- Emblem of the Russian Foreign Ministry
- Incumbent Denis Gonchar since 29 July 2025
- Ministry of Foreign Affairs Embassy of Russia in Brussels
- Style: His Excellency The Honourable
- Reports to: Minister of Foreign Affairs
- Seat: Brussels
- Appointer: President of Russia
- Term length: At the pleasure of the president
- Formation: 1853
- First holder: Mikhail Khreptovich [ru]
- Website: Embassy of Russia in Belgium

= List of ambassadors of Russia to Belgium =

The ambassador extraordinary and plenipotentiary of the Russian Federation to the Kingdom of Belgium is the official representative of the president and the government of the Russian Federation to the king and the government of Belgium.

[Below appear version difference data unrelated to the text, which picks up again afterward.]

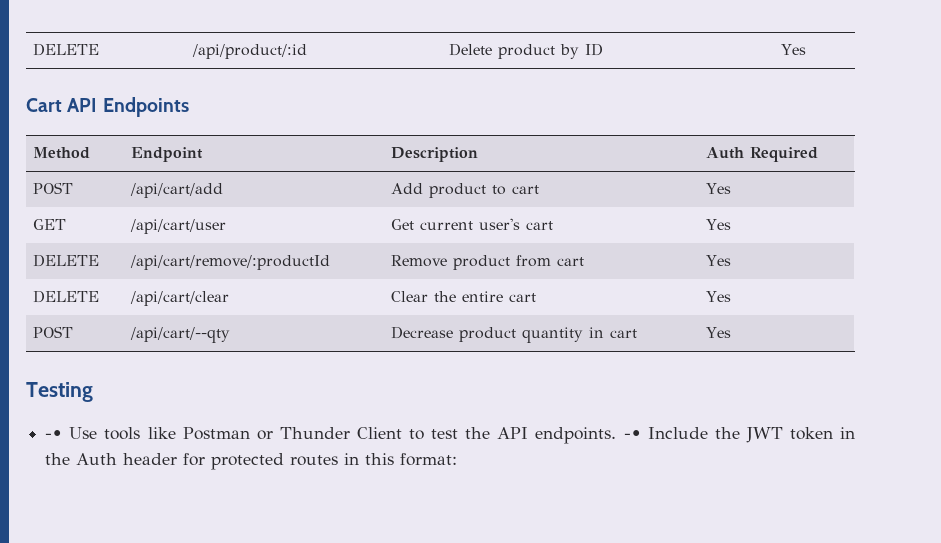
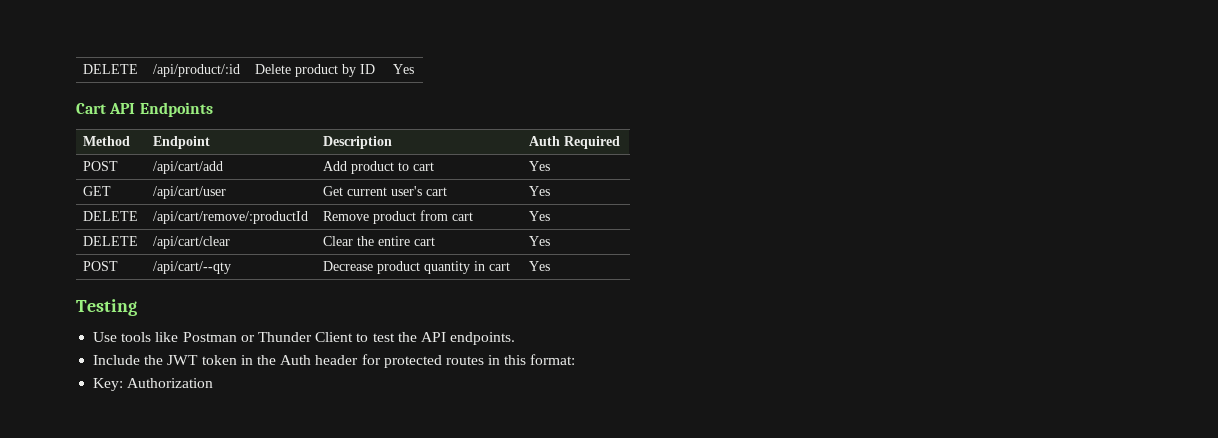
- -• Use tools like Postman or Thunder Client to test the API endpoints. -• Include the JWT token in the Auth header for protected routes in this format:
+ Use tools like Postman or Thunder Client to test the API endpoints.
+ Include the JWT token in the Auth header for protected routes in this format:
+ Key: Authorization

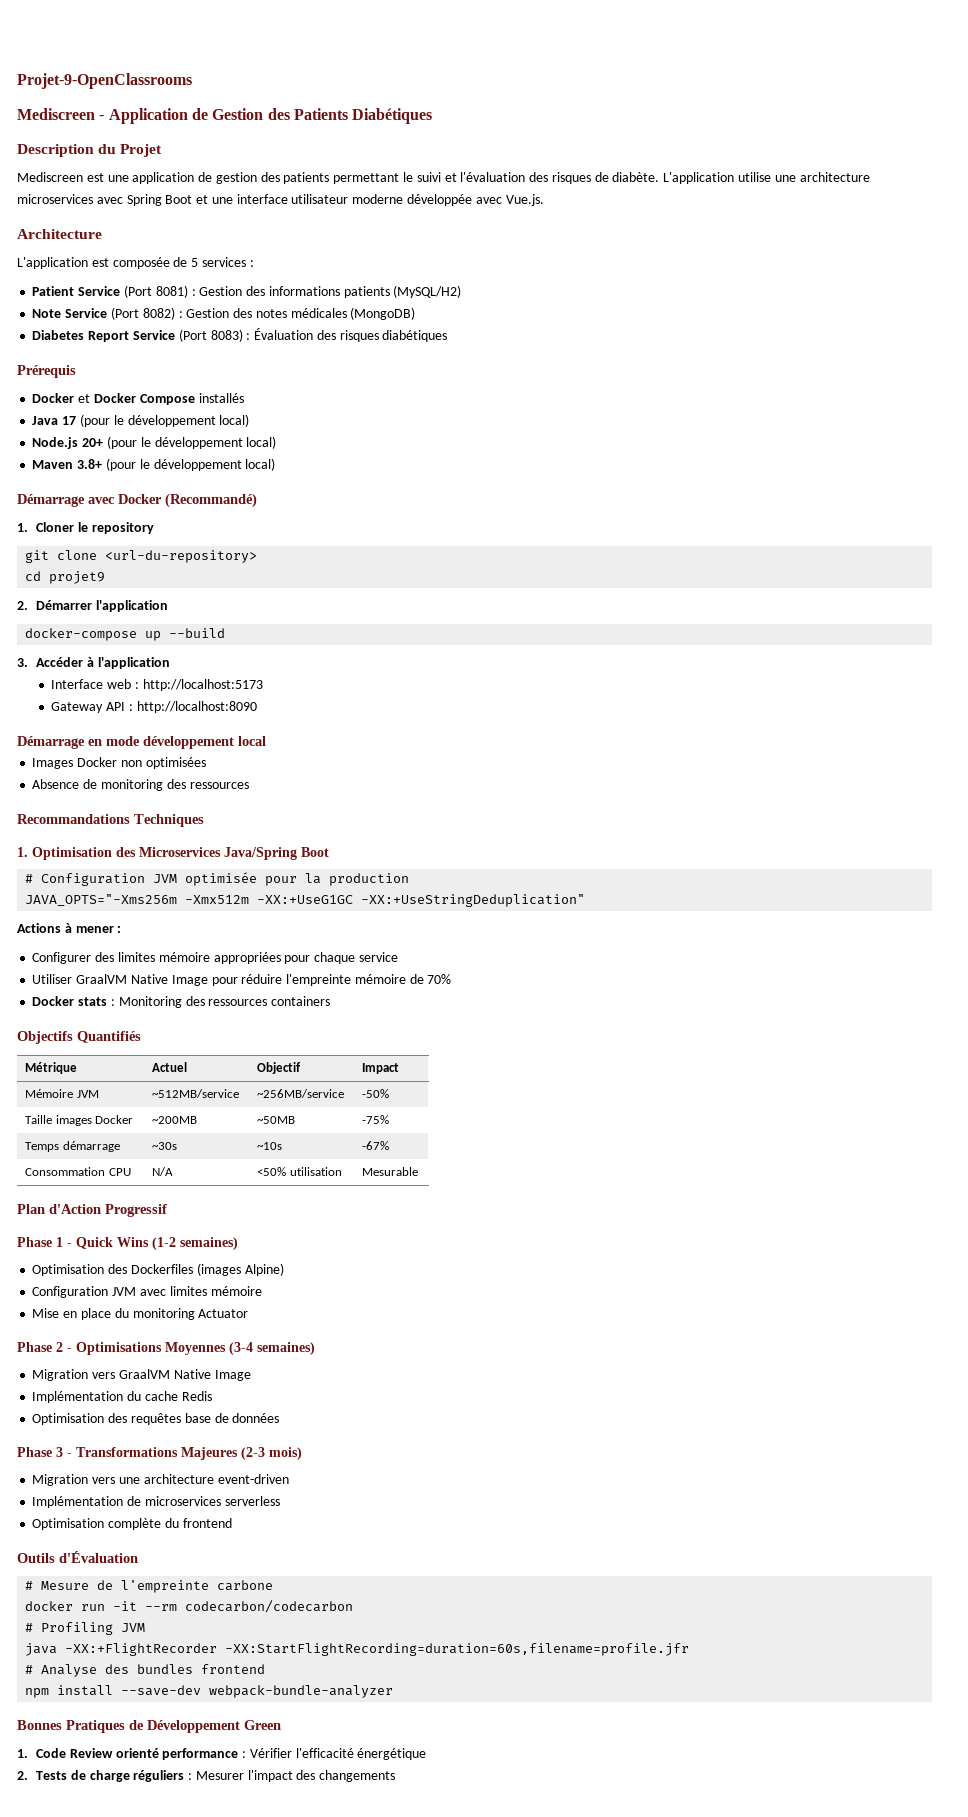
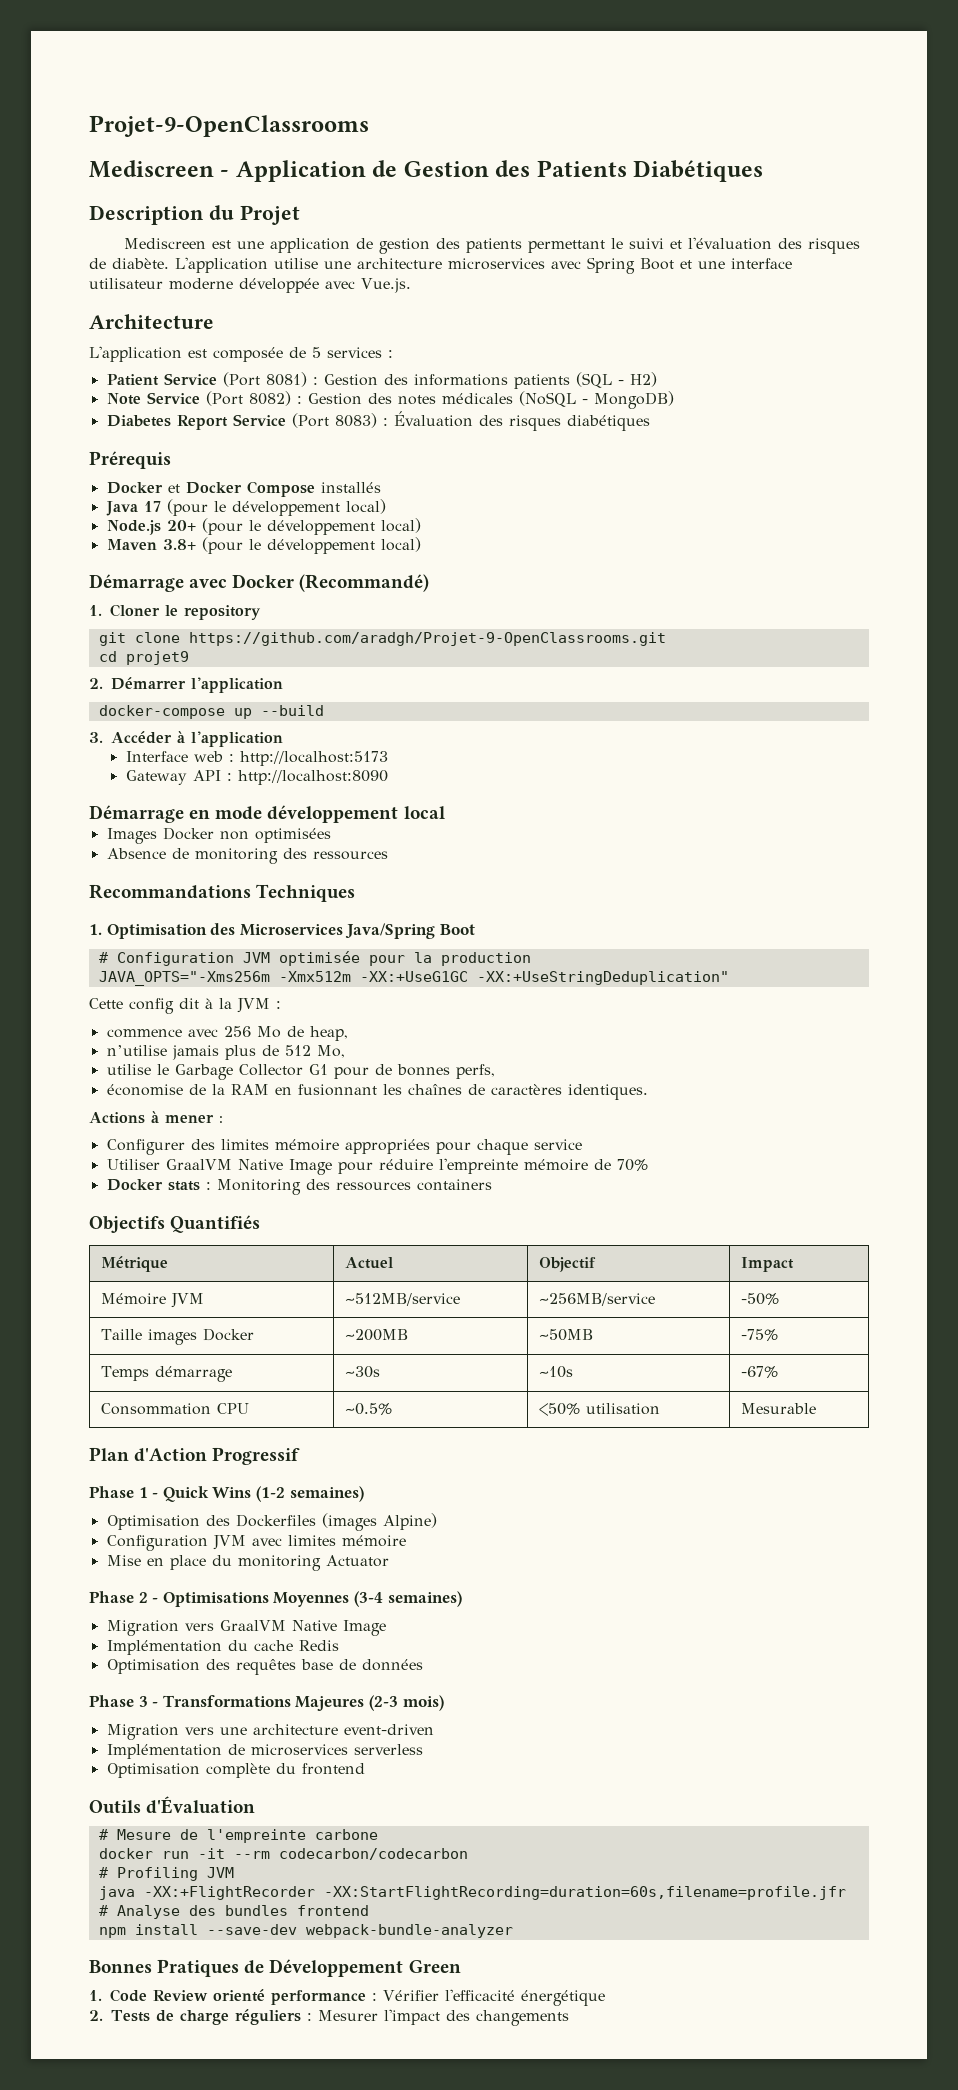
- Patient Service (Port 8081) : Gestion des informations patients (MySQL/H2)
+ Patient Service (Port 8081) : Gestion des informations patients (SQL - H2)
- Note Service (Port 8082) : Gestion des notes médicales (MongoDB)
+ Note Service (Port 8082) : Gestion des notes médicales (NoSQL - MongoDB)
- git clone <url-du-repository>
+ git clone https://github.com/aradgh/Projet-9-OpenClassrooms.git
+ Cette config dit à la JVM :
+ commence avec 256 Mo de heap,
+ n’utilise jamais plus de 512 Mo,
+ utilise le Garbage Collector G1 pour de bonnes perfs,
+ économise de la RAM en fusionnant les chaînes de caractères identiques.
- Consommation CPU | N/A | <50% utilisation | Mesurable
+ Consommation CPU | ~0.5% | <50% utilisation | Mesurable

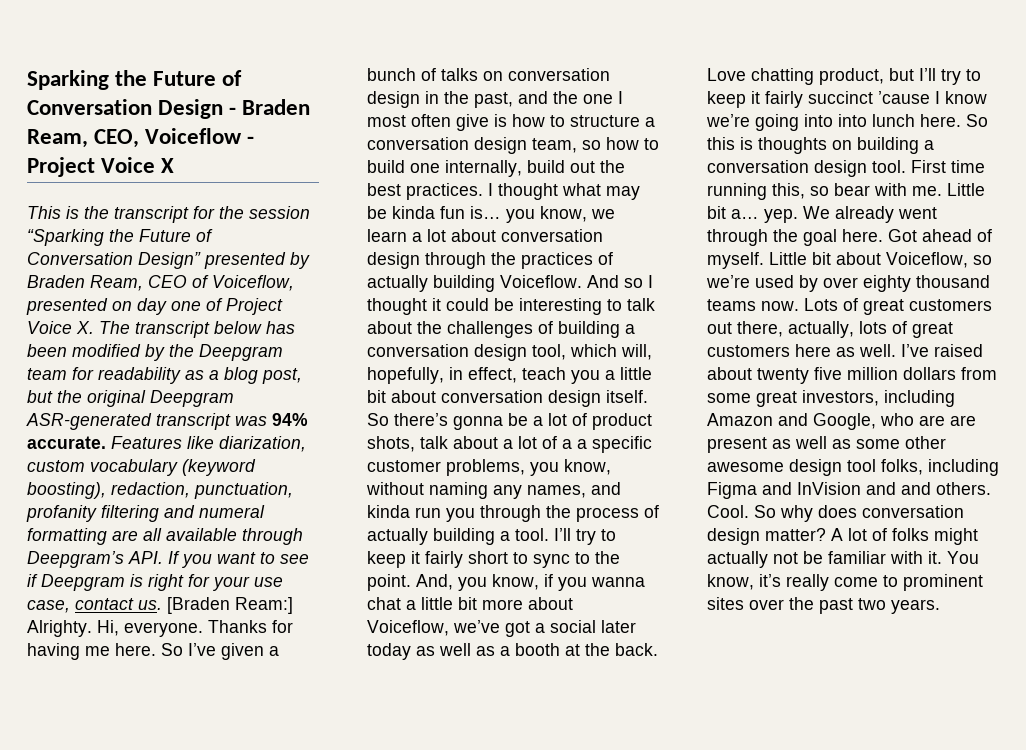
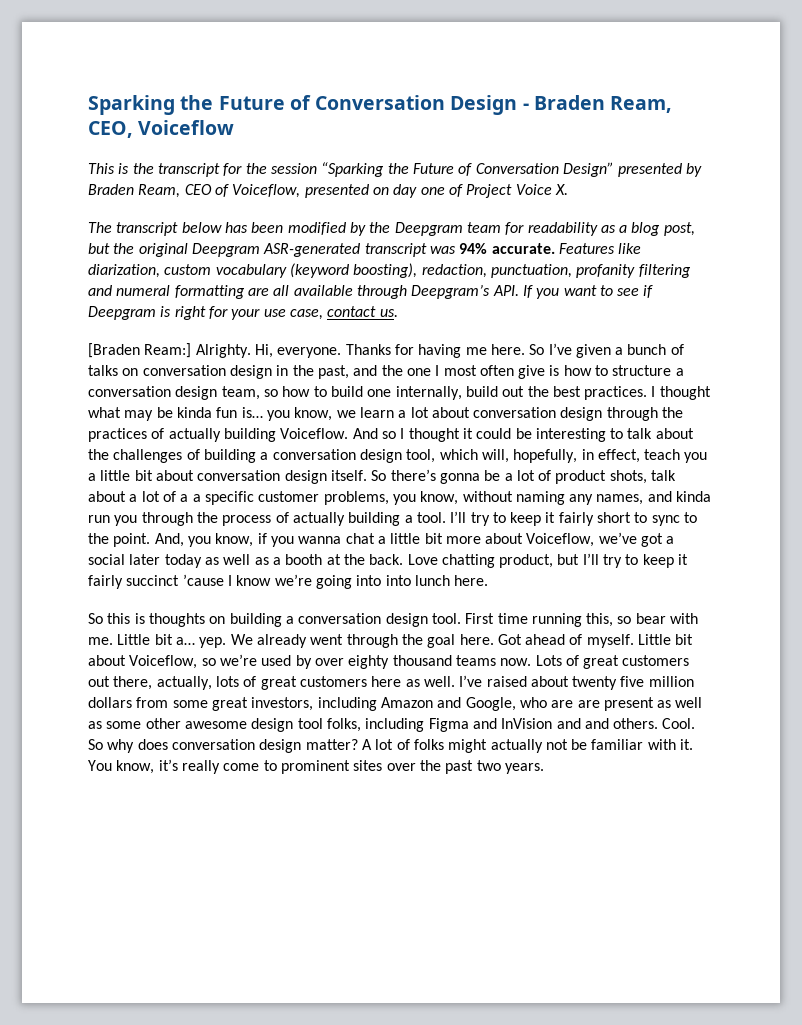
- Sparking the Future of Conversation Design - Braden Ream, CEO, Voiceflow - Project Voice X
+ Sparking the Future of Conversation Design - Braden Ream, CEO, Voiceflow
- This is the transcript for the session “Sparking the Future of Conversation Design” presented by Braden Ream, CEO of Voiceflow, presented on day one of Project Voice X. The transcript below has been modified by the Deepgram team for readability as a blog post, but the original Deepgram ASR-generated transcript was 94% accurate.
+ This is the transcript for the session “Sparking the Future of Conversation Design” presented by Braden Ream, CEO of Voiceflow, presented on day one of Project Voice X.
+ The transcript below has been modified by the Deepgram team for readability as a blog post, but the original Deepgram ASR-generated transcript was 94% accurate.
- Features like diarization, custom vocabulary (keyword boosting), redaction, punctuation, profanity filtering and numeral formatting are all available through Deepgram’s API. If you want to see if Deepgram is right for your use case, contact us. [Braden Ream:] Alrighty.
+ Features like diarization, custom vocabulary (keyword boosting), redaction, punctuation, profanity filtering and numeral formatting are all available through Deepgram’s API. If you want to see if Deepgram is right for your use case, contact us.
+ [Braden Ream:] Alrighty.
- Love chatting product, but I’ll try to keep it fairly succinct ’cause I know we’re going into into lunch here. So this is thoughts on building a conversation design tool.
+ Love chatting product, but I’ll try to keep it fairly succinct ’cause I know we’re going into into lunch here.
+ So this is thoughts on building a conversation design tool.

The ambassador and his staff work at large in the Embassy of Russia in Brussels. There is a consulate general in Antwerp. As of September 2025, Denis Gonchar is the Russian ambassador to Belgium. He presented his credentials to King Philippe on 17 September 2025.

==History of diplomatic relations==

Diplomatic relations between the Russian Empire and Belgium were first established in 1853, with the first envoy to Belgium, Mikhail Khreptovich, appointed on 11 April 1853. The last imperial envoy, Dmitry Nelidov, continued to represent Russia as an agent of the Russian Provisional Government after the February Revolution in 1917, but ceased to be recognised by the new Soviet government after the October Revolution later that year. Diplomatic relations were established between the Soviet Union and Belgium in 1935, and a new representative, Yevgeny Rubinin was appointed on 2 November that year. His tenure came to an end with the German invasion and subsequent occupation of Belgium in 1940. Relations were restored once more in 1941 after the Soviet Union entered the war on the side of the allies, with Aleksandr Bogomolov appointed envoy to the Belgian government in exile in London. By early 1943 the mission had been upgraded to an embassy. Relations continued after the war, and with the dissolution of the Soviet Union in 1991, the incumbent Soviet ambassador, Nikolai Afanasevsky, continued as the representative of the Russian Federation until 1994.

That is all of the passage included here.